_THE RECORDS_:
· · ·

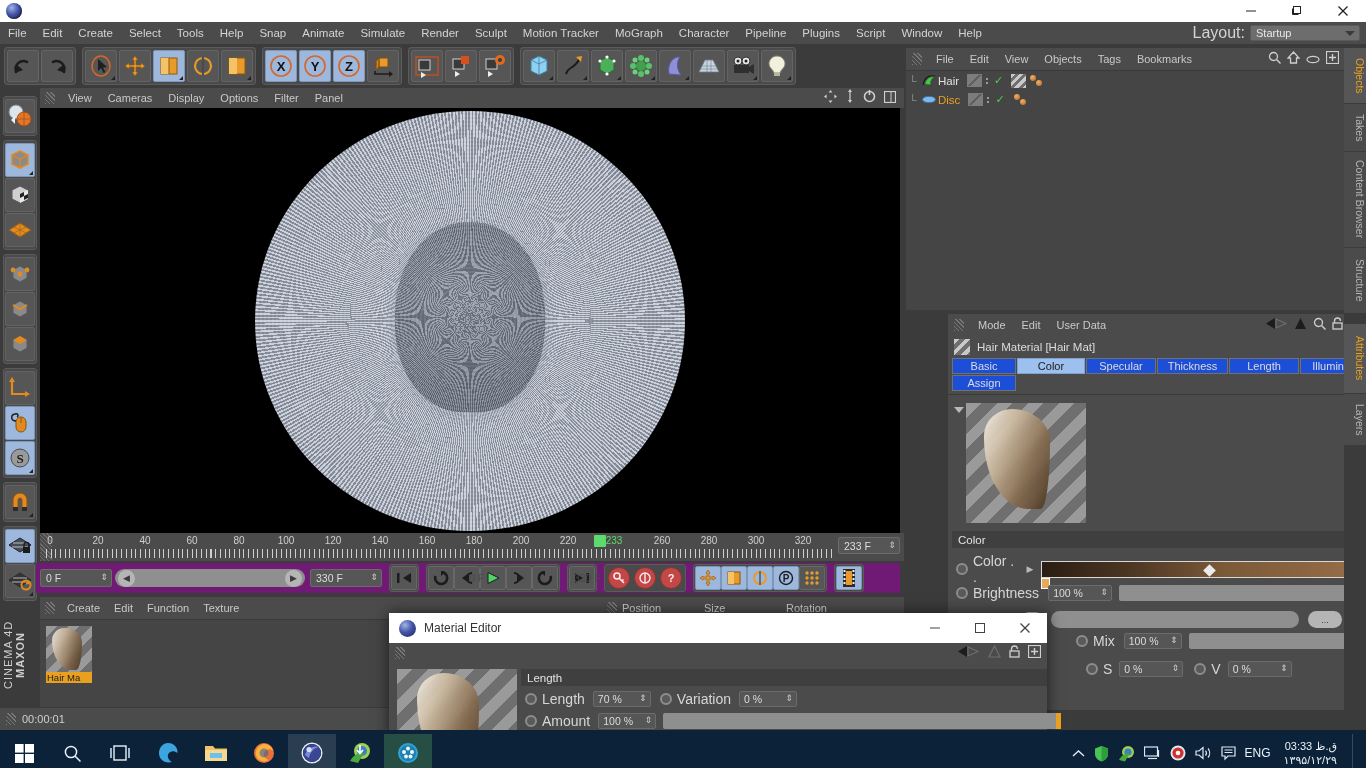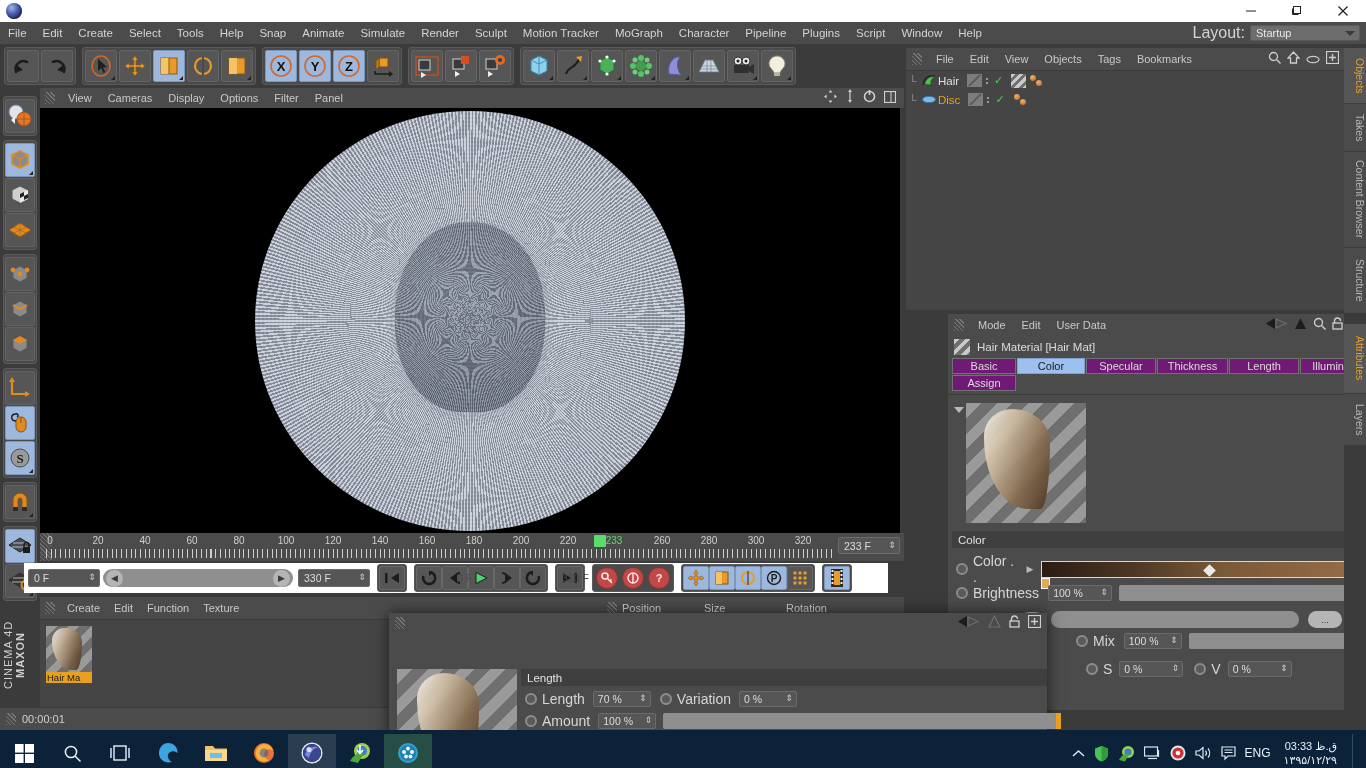--- a/index.html
+++ b/index.html
@@ -189,7 +189,7 @@
   #attrTitle .t { font-size:11.5px; color:#dcdcdc; }
   #attrTabs { position:absolute; left:0; top:44px; width:438px; display:flex; flex-wrap:wrap;
     padding-left:4px; gap:1px; }
-  .atab { height:16px; background:#701a75; border:1px solid #717171; font-size:11px;
+  .atab { height:16px; background:#1d4ed8; border:1px solid #717171; font-size:11px;
     color:#dcdcdc; display:flex; align-items:center; justify-content:center; padding:0 10px; }
   .atab.on { background:#9dc0ee; color:#1a1a1a; border-color:#7ea3d0; }
   #attrBody { position:absolute; left:0; top:80px; width:438px; height:316px;

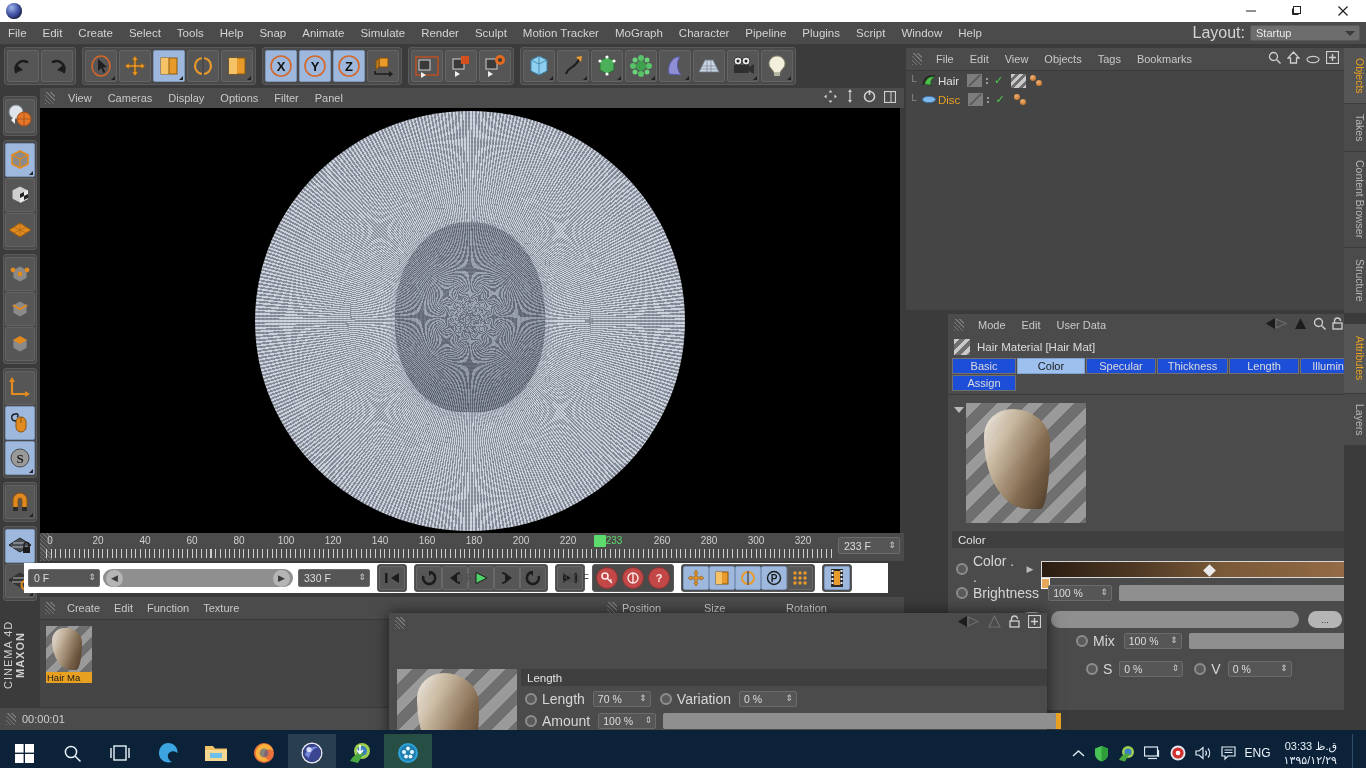--- a/index.html
+++ b/index.html
@@ -103,7 +103,7 @@
   #frameField .spin { position:absolute; right:3px; top:2px; font-size:9px; color:#cfcfcf; }
 
   
-  #pb { position:absolute; left:24px; top:563px; width:864px; height:30px; background:#ffffff;
+  #pb { position:absolute; left:36px; top:563px; width:864px; height:30px; background:#701a75;
     display:flex; align-items:center; gap:3px; padding-left:4px; }
   .numfield { height:18px; background:#565656; border:1px solid #6b6b6b; border-radius:2px;
     font-size:10.5px; color:#dcdcdc; display:flex; align-items:center; padding-left:5px;

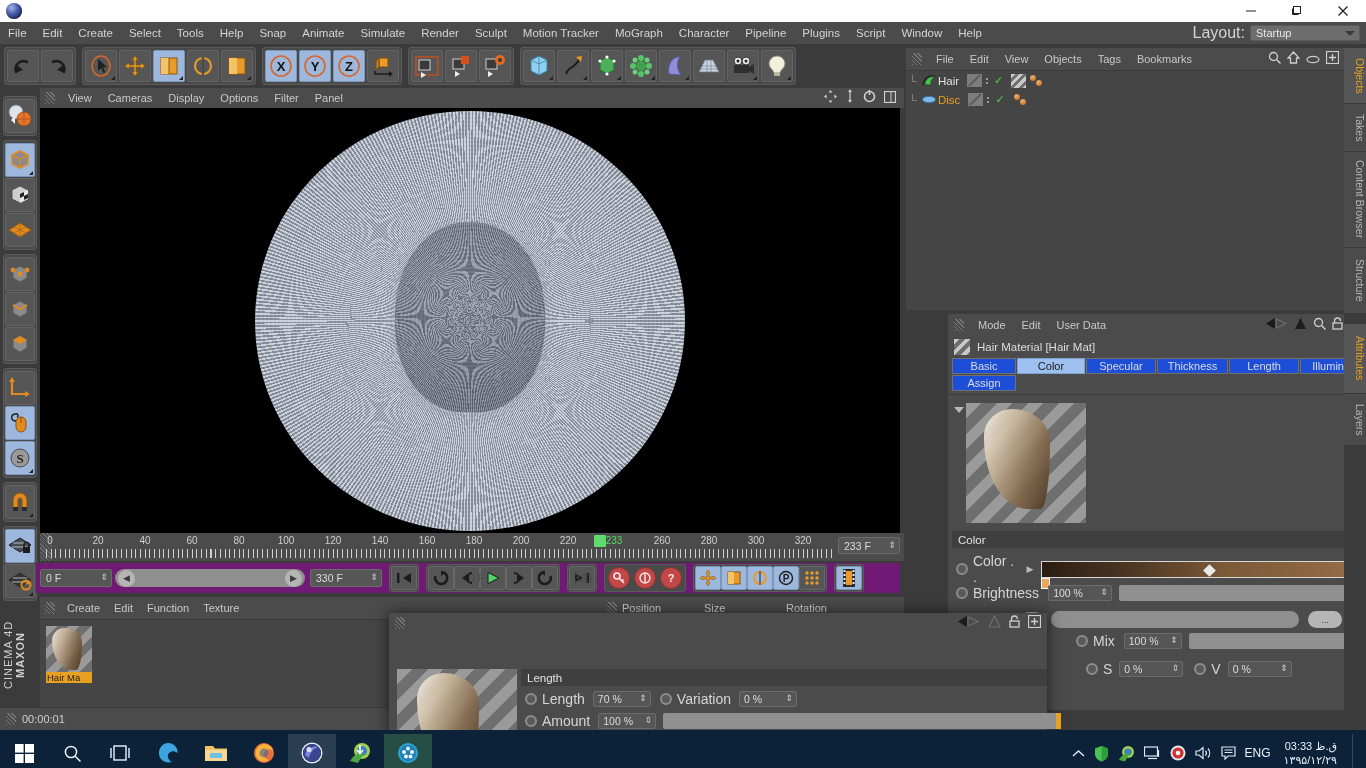--- a/index.html
+++ b/index.html
@@ -1087,6 +1087,28 @@
 </div>
 
 <div id="matedit">
+  <div id="meTitle">
+    <span class="ic"></span>
+    <span class="t">Material Editor</span>
+    <span class="ctrls">
+      <div>
+        <svg width="12" height="12" viewBox="0 0 12 12">
+            <line x1="1" y1="6" x2="11" y2="6" stroke="#444" stroke-width="1"></line>
+          </svg>
+      </div>
+      <div>
+        <svg width="12" height="12" viewBox="0 0 12 12">
+            <rect x="1.5" y="1.5" width="9" height="9" fill="none" stroke="#444" stroke-width="1"></rect>
+          </svg>
+      </div>
+      <div>
+        <svg width="12" height="12" viewBox="0 0 12 12">
+            <line x1="1.5" y1="1.5" x2="10.5" y2="10.5" stroke="#444" stroke-width="1.2"></line>
+            <line x1="10.5" y1="1.5" x2="1.5" y2="10.5" stroke="#444" stroke-width="1.2"></line>
+          </svg>
+      </div>
+    </span>
+  </div>
 
   <div id="meBar">
     <span class="grip"></span>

· · ·

Please return every line in the data that includes the string "left".

_OUTPUT FOR THIS TASK_:
   #attrTabs { position:absolute; left:0; top:44px; width:438px; display:flex; flex-wrap:wrap;
     padding-left:4px; gap:1px; }
   #attrBody { position:absolute; left:0; top:80px; width:438px; height:316px;
-  #pb { position:absolute; left:24px; top:563px; width:864px; height:30px; background:#ffffff;
+  #pb { position:absolute; left:36px; top:563px; width:864px; height:30px; background:#701a75;
     display:flex; align-items:center; gap:3px; padding-left:4px; }
     font-size:10.5px; color:#dcdcdc; display:flex; align-items:center; padding-left:5px;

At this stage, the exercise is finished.